I checked in (being told that there was no housekeeping service) and made my way through seemingly endless corridors to the room that they always give me here, a large room with a whirlpool bath! As soon as I was settled, I ran the taps and let it fill, which took a long time (in fact it took a very long time, because I hadn’t closed the plug properly, and when I came to check the water was barely covering the bottom of the bath). Eventually it filled and I luxuriated in a bubbling, frothing tub!
Later in the evening I took myself to a nearby Applebee’s restaurant and dined on a Cajun Salmon dish (although the ‘Cajun’ aspect seemed somewhat lacking) and finished off with a very rich chocolate pud. The restaurant was filled with lots of rowdy locals, and I sat quietly at my corner table, minding my own business, watching, observing. Three guys sat at the bar, two had baseball caps on back to front, whereas the other wore his the right way round, and I wondered if there were any hierarchy involved, or if the one guy didn’t want to conform the stereotype of the other two. Actually, of course, it was just three guys wearing hats, but the musings passed a little time!
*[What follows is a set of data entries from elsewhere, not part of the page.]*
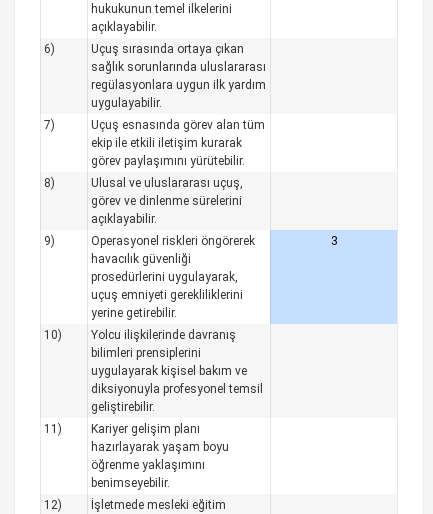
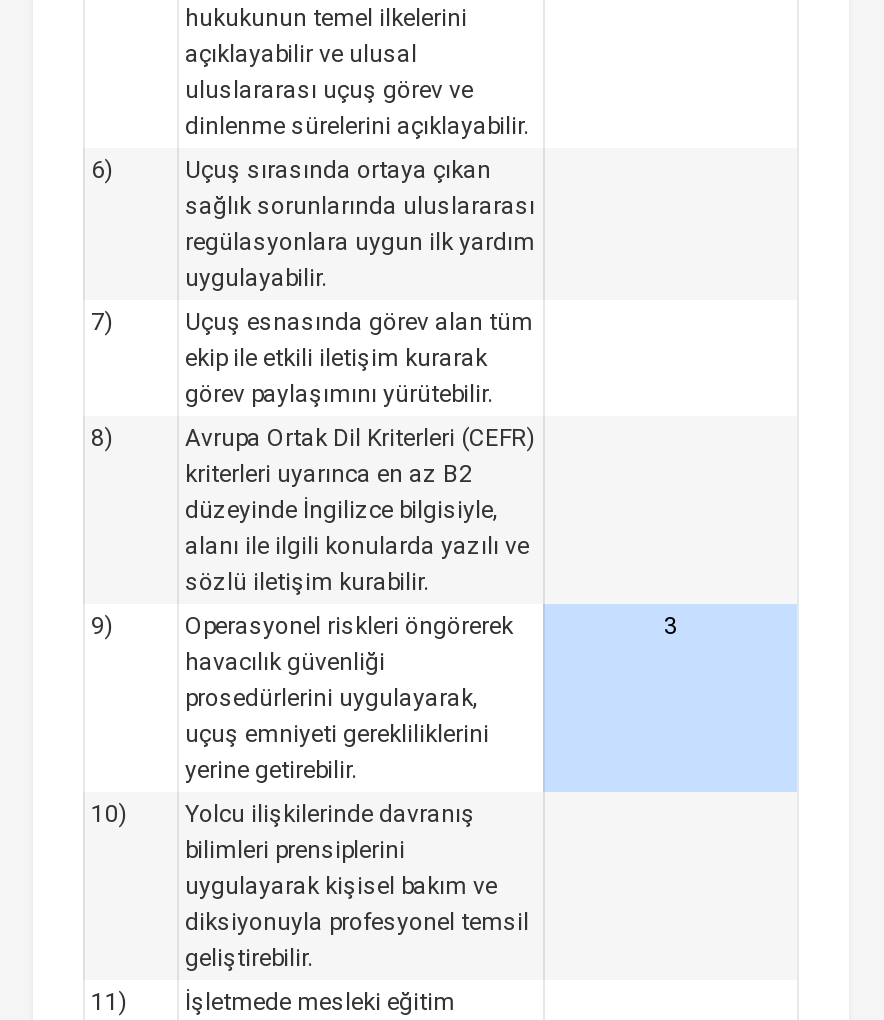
- açıklayabilir.
+ açıklayabilir ve ulusal
+ uluslararası uçuş görev ve
+ dinlenme sürelerini açıklayabilir.

moved down: 6) | Uçuş sırasında ortaya çıkan | sağlık sorunlarında uluslararası | ... | görev paylaşımını yürütebilir. | 8)

- Ulusal ve uluslararası uçuş,
- görev ve dinlenme sürelerini
- açıklayabilir.
+ Avrupa Ortak Dil Kriterleri (CEFR)
+ kriterleri uyarınca en az B2
+ düzeyinde İngilizce bilgisiyle,
+ alanı ile ilgili konularda yazılı ve
+ sözlü iletişim kurabilir.

moved down: 9) | Operasyonel riskleri öngörerek | havacılık güvenliği | ... | geliştirebilir. | 11)

- Kariyer gelişim planı
- hazırlayarak yaşam boyu
- öğrenme yaklaşımını
- benimseyebilir.
- 12)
When I returned to the hotel it was windy and there was a little rain whipping about in the air, but soon I was inside and and settled down for the night, ready to perform twice at The Country Cupboard store on Tuesday.An afterthought: when I arrived at the hotel I was chatting to Liz online, and she asked me to tell her a joke. Not able to think of anything on the spur of the moment, I quickly searched online and, among a few others, I found this: Q: What did Charles Dickens keep in his spice rack? A: It was the best of thymes and it was tye worst of thymes!